There is also no storyline. I felt as if I sat there for almost two hours and nothing happened. I didn’t feel myself attaching to any of the characters. I was by no means moved by Collins’ performance; if anything, I found it distasteful. There are too many plots that begin and then lead nowhere. There are too many details that need to be explained but aren’t. Everything seems half-thought out. I’m left with a surplus of questions. The details of Ellen’s family are far-fetched and while they are plausible, they don’t fit into the story. The writers placed them in there but never fully developed them. Everything seems lost, empty, and pointless. Oh, and there is not one person who makes significant and commendable progress in their recovery. Great.
Upon finishing the film, I’m not left with anything. I’m not moved, I’m not encouraged, and I’m not proud. I’m disappointed. This was a project that had the potential to do so much, to speak volumes to the importance of breaking the stigma, of showing pro-ana youth what they’re REALLY in for. There is no message. There is barely any character growth. By the end, Ellen undergoes a reality check and is ready to recover.
But then it ends.
The writers obviously intended for this to be a ray of hope, to show the viewer that now Ellen will go on and fully recover. However, this is not serving any justice to the reality of relapse and recovery.
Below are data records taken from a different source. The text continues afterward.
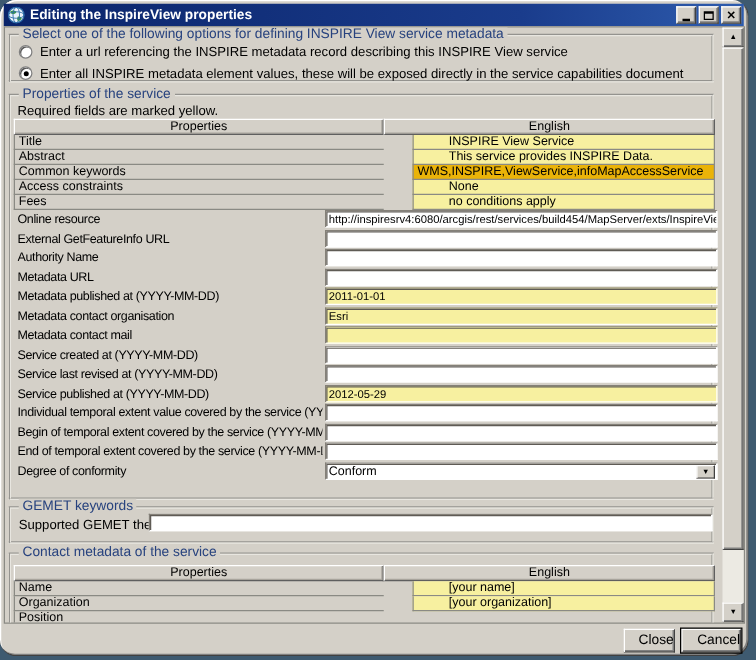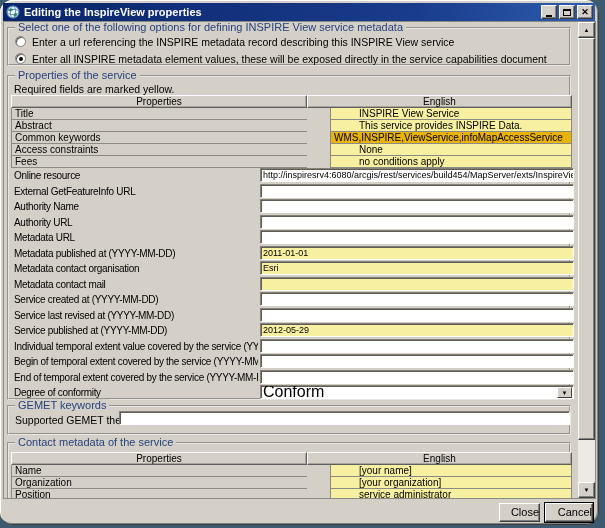"Authority URL" div.frow { html: <div> <div>Authority URL</div> <div></div> </div> -> none }
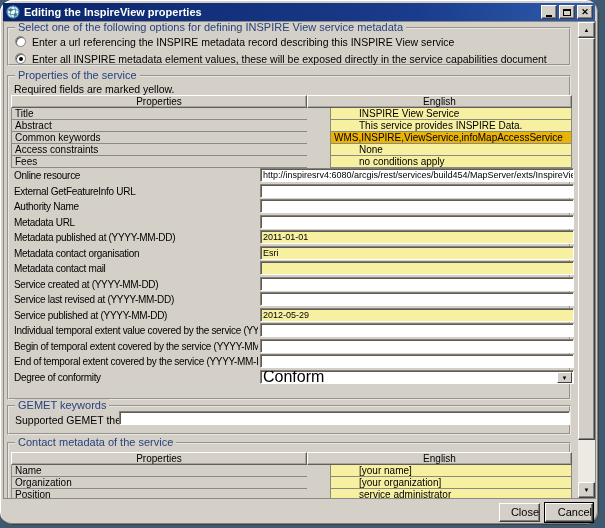"Conform" span { font-size: 16px -> 10px }
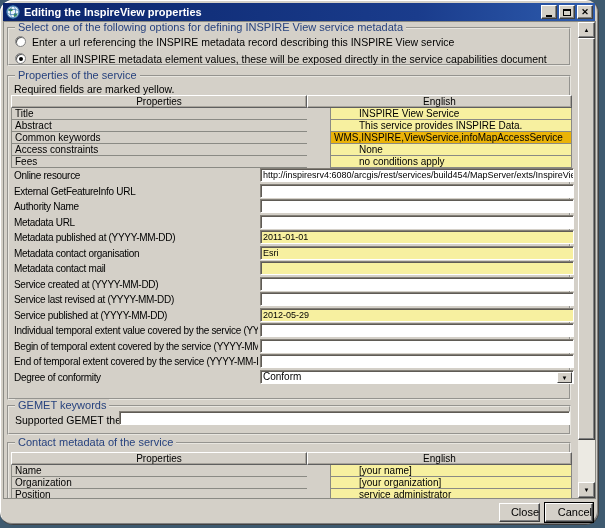"service administrator" div.tcell-value { html: <div>service administrator</div> -> none }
Speaking from experience, with an eating disorder, a surge of confidence is not enough. I have had countless relapses, some big, some small, but all were the end product of a reality check like Ellen’s. Maybe this is the time that Ellen REALLY does it, really recovers. While it pains me to say this, it’s more likely than not that this is temporary, and the eating disorder will wiggle its way back. The writers don’t disclose this, of course, because that’s not captivating to an audience. They want a happy ending. They want a fantasy.
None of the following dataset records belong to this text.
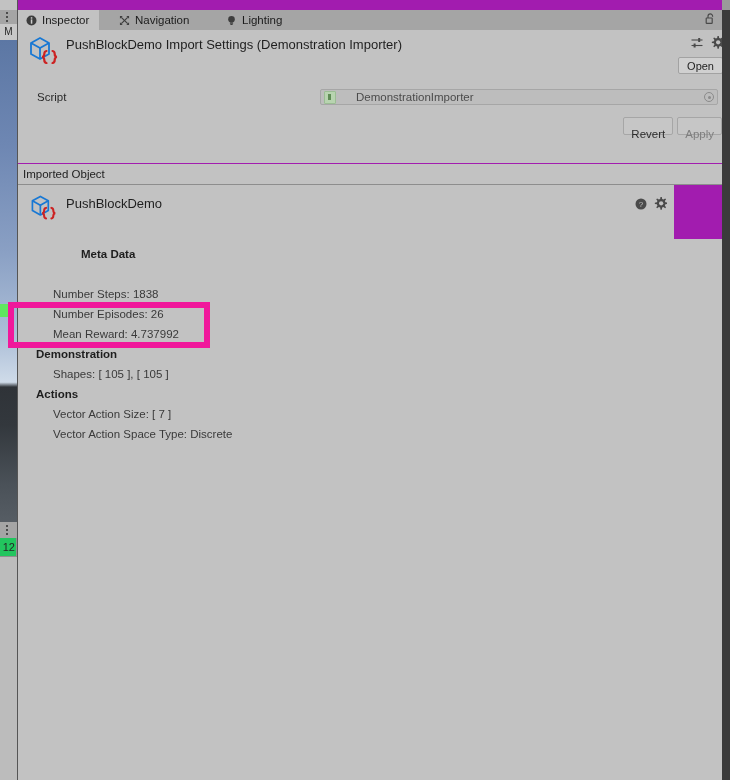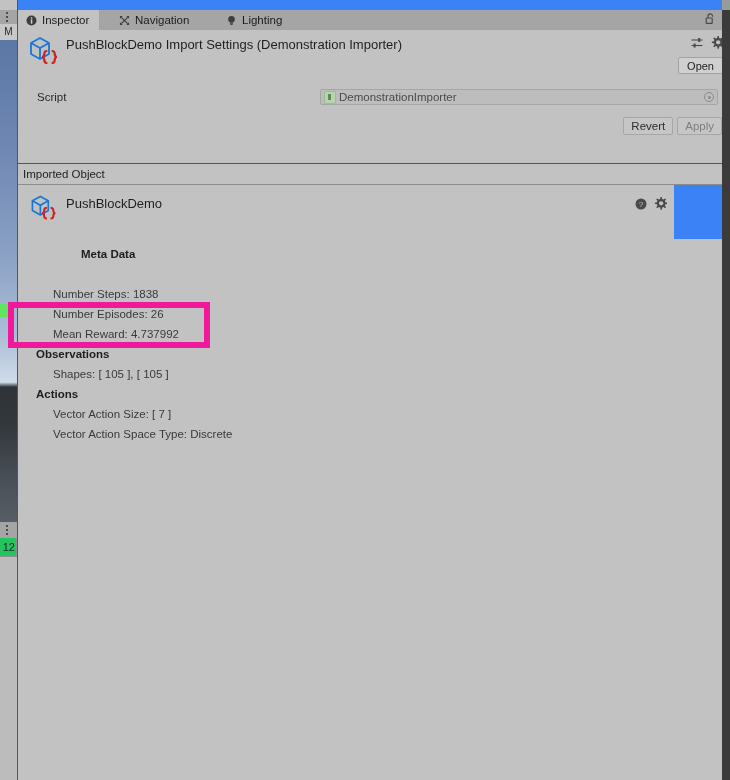"Inspector" .inspector { background: #3b82f6 -> #a21caf }
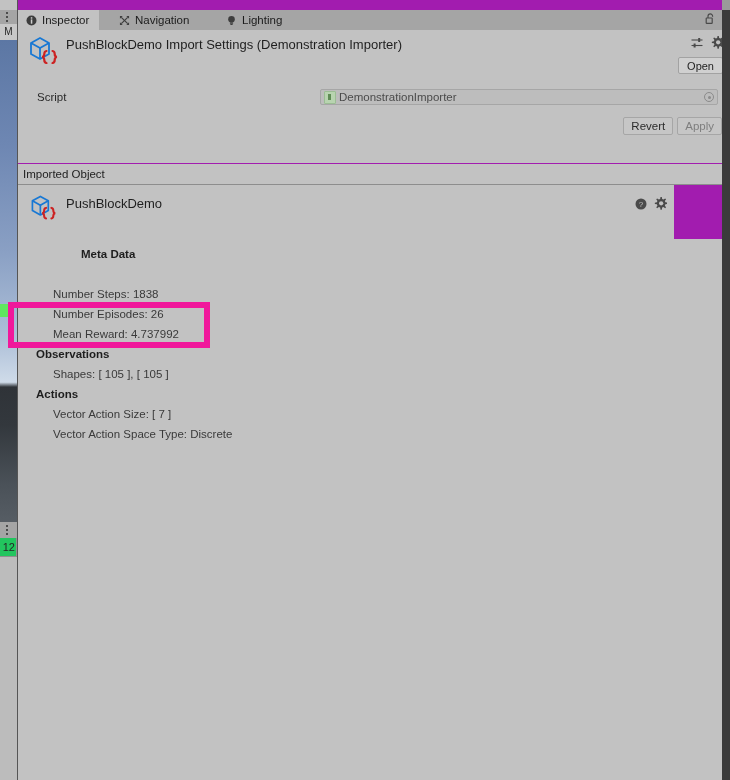"DemonstrationImporter" .script-field .sf-text { margin-left: none -> 17px }
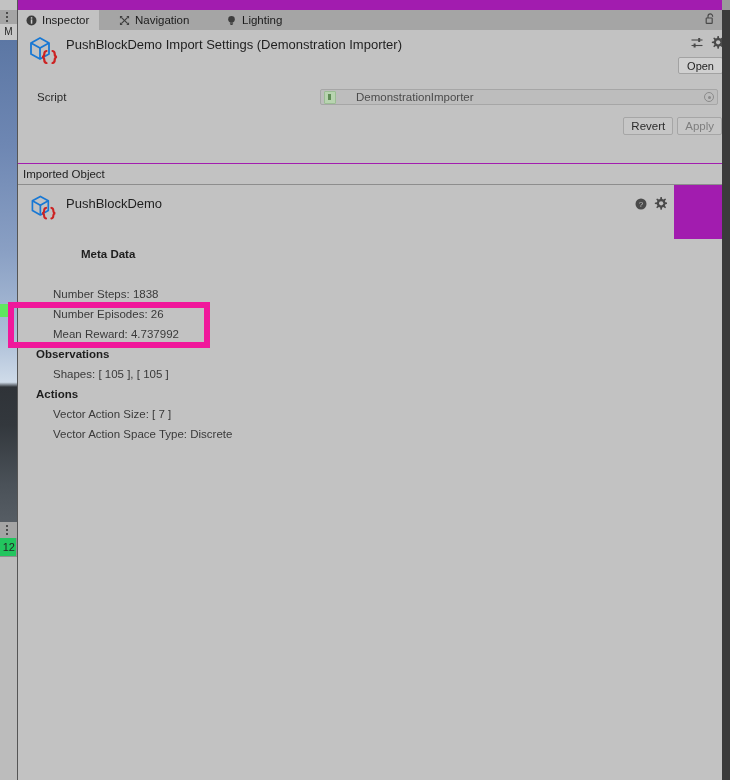"Revert" .sm-btn { padding: 0 7px -> 8px 7px }
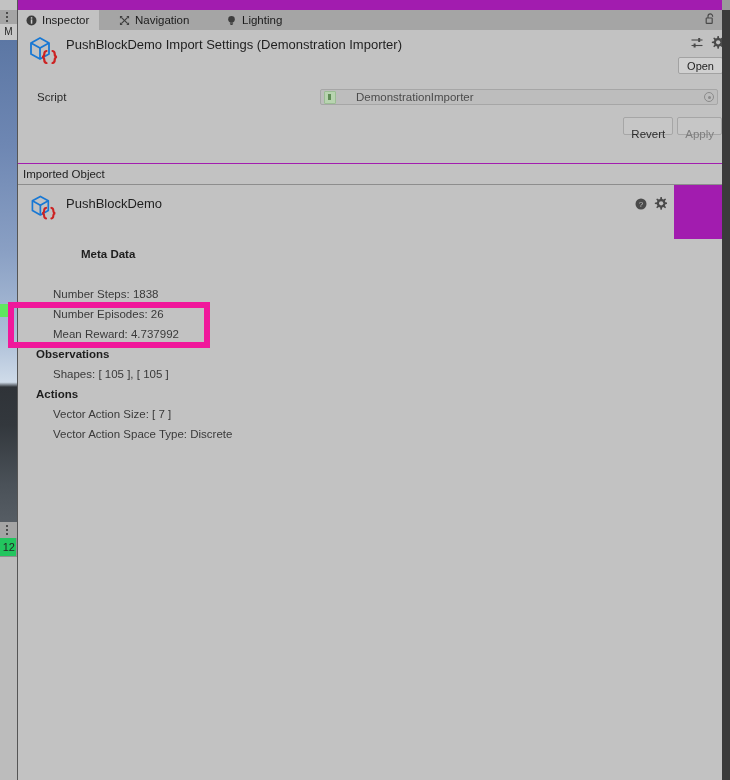"Observations" div.sec-title { text: Observations -> Demonstration }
Overall, I’m deeply unhappy with this film. It’s inaccurate, filled with false hope and tries too hard to be intriguing and hold an audience. The main goal of such a project should have been to educate, to reveal the depths and truths of life with an eating disorder. If this is thought to be too brutal (which it is), then a film should not have been taken on in the first place. “To The Bone” was a terrible excuse for Lily Collins to fall back into her eating disorder.